══ Information provided

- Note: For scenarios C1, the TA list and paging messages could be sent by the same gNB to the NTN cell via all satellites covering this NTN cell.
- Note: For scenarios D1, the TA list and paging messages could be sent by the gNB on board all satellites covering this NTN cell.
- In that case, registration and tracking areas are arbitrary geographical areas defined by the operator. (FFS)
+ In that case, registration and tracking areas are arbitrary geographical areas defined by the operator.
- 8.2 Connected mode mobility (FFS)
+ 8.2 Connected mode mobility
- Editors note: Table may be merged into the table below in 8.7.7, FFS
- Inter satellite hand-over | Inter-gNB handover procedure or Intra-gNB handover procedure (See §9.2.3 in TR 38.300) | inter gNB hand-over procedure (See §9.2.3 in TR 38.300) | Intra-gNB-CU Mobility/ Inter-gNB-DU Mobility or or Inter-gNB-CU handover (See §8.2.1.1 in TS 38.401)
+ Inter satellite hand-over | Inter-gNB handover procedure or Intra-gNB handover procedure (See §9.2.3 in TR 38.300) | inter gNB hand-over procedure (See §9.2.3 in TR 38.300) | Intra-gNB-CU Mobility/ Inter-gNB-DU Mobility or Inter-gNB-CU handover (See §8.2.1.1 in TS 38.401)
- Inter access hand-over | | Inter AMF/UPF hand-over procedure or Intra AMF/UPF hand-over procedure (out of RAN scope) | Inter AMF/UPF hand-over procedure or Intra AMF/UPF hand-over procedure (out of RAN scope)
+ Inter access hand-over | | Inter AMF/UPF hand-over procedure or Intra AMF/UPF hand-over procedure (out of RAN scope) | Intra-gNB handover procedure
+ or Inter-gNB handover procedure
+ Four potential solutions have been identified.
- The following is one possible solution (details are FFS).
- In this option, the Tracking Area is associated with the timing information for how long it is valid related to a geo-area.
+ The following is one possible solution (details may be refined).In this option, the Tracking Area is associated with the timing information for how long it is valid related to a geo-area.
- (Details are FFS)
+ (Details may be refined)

════
══ Information provided

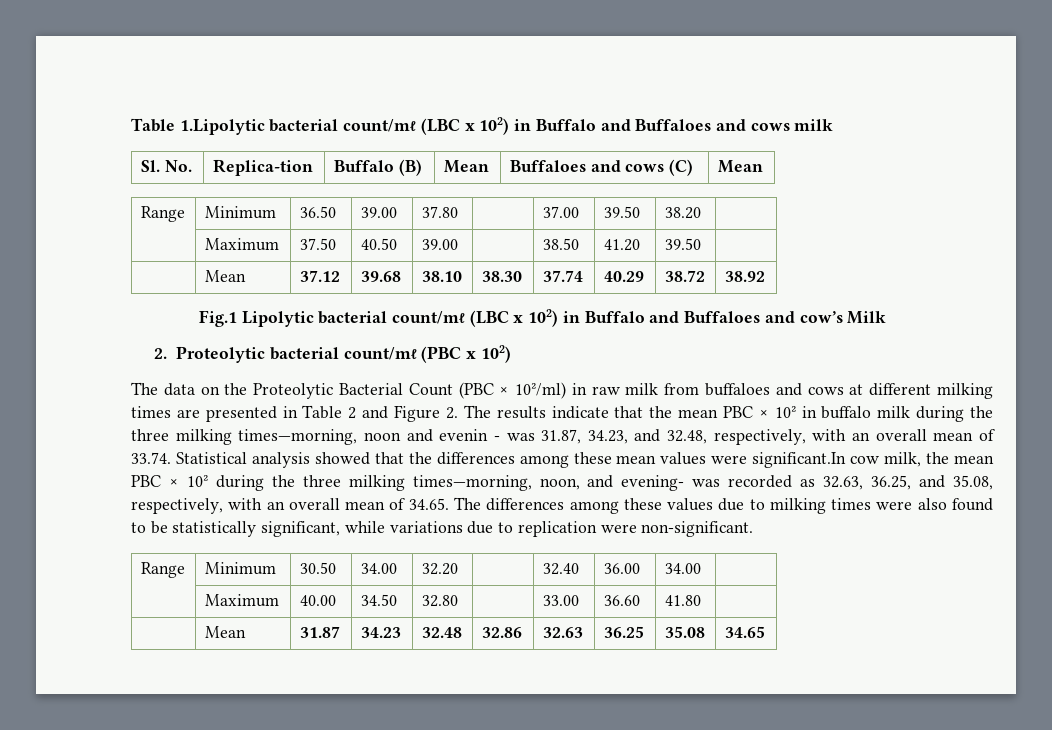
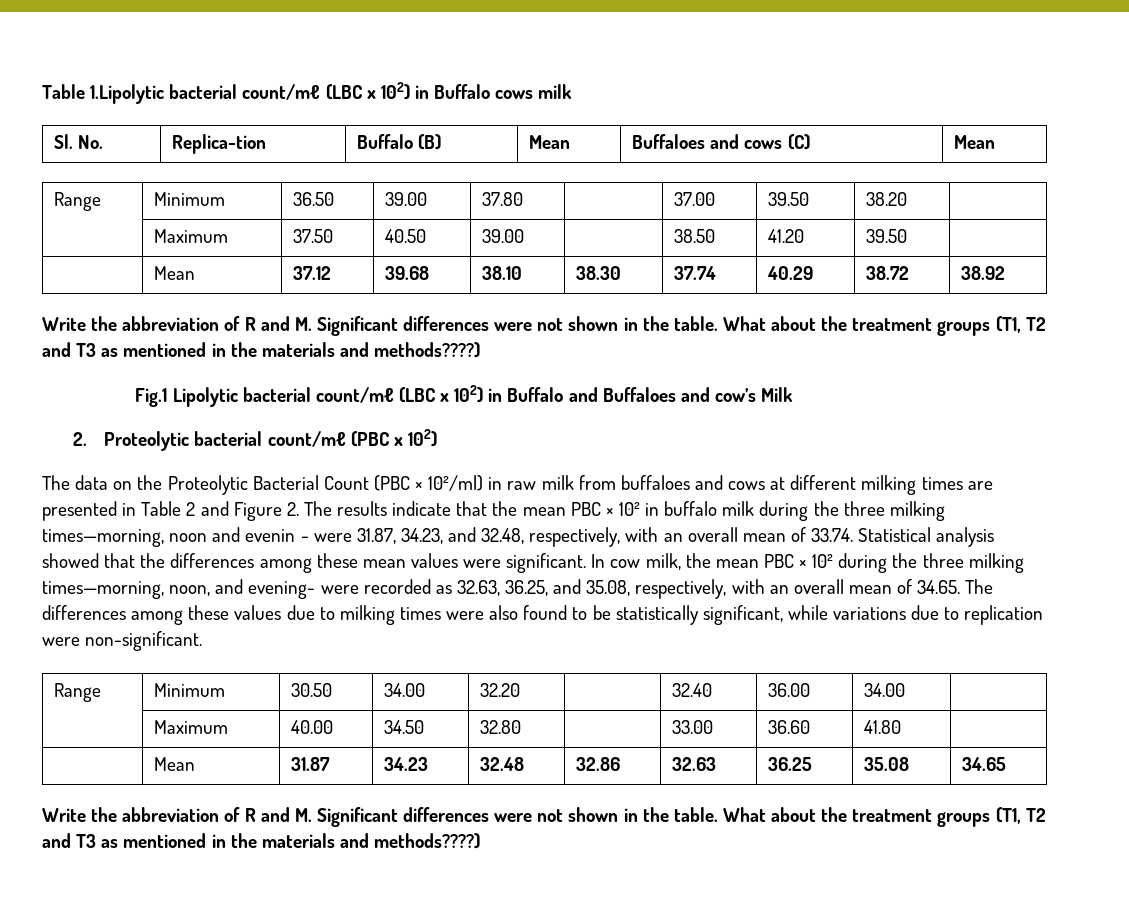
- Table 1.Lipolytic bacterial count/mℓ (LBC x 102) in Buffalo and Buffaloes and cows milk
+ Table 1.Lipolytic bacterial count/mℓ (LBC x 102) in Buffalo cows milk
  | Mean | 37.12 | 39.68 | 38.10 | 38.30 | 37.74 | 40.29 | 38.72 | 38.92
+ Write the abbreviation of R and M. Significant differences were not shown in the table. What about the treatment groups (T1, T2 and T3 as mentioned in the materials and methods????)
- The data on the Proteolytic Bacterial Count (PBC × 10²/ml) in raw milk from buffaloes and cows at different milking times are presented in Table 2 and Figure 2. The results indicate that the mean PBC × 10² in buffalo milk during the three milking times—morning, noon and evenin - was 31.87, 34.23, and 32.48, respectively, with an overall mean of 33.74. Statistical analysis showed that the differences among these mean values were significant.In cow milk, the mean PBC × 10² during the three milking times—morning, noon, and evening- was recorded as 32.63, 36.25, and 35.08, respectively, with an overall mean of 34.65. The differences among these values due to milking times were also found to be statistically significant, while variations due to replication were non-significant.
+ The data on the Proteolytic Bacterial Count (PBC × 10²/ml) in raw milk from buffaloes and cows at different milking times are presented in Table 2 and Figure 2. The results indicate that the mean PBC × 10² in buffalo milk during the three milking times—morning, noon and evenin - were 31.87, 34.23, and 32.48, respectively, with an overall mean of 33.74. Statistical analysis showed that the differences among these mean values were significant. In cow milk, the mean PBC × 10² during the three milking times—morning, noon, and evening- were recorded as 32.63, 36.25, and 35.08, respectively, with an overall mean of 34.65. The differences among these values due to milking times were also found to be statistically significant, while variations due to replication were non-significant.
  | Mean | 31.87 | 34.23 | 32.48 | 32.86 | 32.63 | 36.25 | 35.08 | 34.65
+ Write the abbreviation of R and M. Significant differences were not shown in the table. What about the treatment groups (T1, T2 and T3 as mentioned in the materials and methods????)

════

Task directions ▸ Out of the records above, pick each line that contains the string "case".

Reply to the exercise ▸
- In that case, registration and tracking areas are arbitrary geographical areas defined by the operator. (FFS)
+ In that case, registration and tracking areas are arbitrary geographical areas defined by the operator.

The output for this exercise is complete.